Task: Take the line with "14K GOLD DIAMOND" and all lines after it, through the end of the records below, and repeat them exactly.

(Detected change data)
>>>>

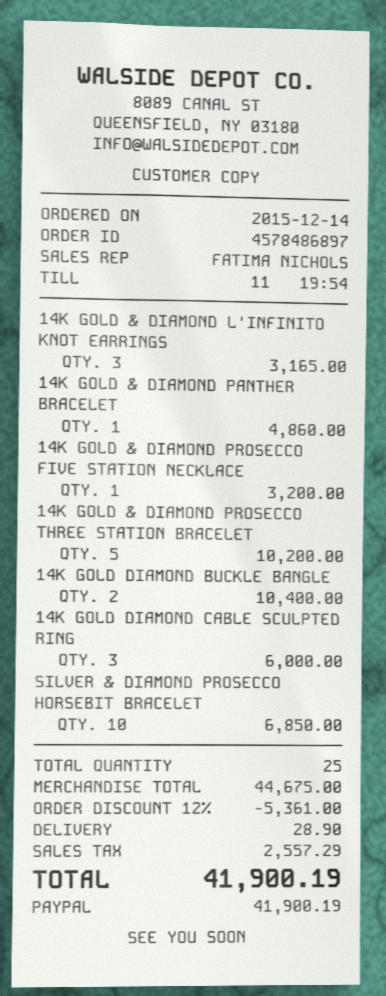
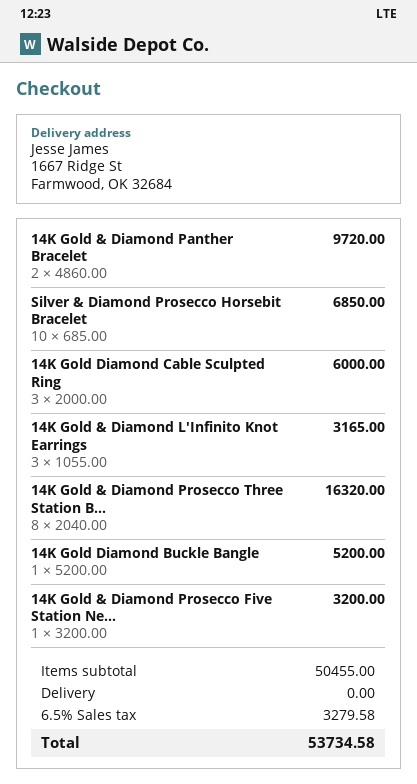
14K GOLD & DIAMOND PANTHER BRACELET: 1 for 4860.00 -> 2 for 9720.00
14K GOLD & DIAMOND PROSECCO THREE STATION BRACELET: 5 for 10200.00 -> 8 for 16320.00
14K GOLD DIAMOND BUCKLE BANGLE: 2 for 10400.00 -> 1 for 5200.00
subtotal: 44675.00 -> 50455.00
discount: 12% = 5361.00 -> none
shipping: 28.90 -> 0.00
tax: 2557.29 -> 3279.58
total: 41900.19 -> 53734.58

<<<<

Written answer:
14K GOLD DIAMOND BUCKLE BANGLE: 2 for 10400.00 -> 1 for 5200.00
subtotal: 44675.00 -> 50455.00
discount: 12% = 5361.00 -> none
shipping: 28.90 -> 0.00
tax: 2557.29 -> 3279.58
total: 41900.19 -> 53734.58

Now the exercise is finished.